## [Task brief]
Write only how many lines in this data include "Facilite".

BEGIN

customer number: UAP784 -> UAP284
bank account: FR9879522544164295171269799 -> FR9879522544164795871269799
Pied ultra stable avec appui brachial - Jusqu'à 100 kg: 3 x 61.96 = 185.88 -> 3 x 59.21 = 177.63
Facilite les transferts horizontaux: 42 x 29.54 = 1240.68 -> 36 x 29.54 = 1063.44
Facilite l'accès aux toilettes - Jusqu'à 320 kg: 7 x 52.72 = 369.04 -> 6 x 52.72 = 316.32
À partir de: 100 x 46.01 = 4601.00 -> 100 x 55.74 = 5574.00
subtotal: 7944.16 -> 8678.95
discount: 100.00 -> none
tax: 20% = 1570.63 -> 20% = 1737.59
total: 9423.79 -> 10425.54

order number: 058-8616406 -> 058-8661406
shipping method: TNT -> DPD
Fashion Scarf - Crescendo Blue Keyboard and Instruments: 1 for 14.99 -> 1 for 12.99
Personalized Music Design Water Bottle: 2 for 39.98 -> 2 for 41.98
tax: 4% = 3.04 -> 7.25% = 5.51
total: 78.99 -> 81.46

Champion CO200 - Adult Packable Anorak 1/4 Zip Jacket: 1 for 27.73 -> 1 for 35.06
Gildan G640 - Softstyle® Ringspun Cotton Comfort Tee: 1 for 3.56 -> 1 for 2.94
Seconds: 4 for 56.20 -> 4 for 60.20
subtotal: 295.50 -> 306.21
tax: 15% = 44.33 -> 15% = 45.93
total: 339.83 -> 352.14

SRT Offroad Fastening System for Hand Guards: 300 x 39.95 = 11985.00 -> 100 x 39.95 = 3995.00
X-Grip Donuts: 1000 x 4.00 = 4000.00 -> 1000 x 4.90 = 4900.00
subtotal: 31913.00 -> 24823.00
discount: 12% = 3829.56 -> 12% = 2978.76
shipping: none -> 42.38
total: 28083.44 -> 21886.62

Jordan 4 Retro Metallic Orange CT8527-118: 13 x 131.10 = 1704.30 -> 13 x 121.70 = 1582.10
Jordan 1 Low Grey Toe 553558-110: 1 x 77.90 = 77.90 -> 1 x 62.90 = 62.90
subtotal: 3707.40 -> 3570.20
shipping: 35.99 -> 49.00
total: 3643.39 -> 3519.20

END

## [Written reply]
2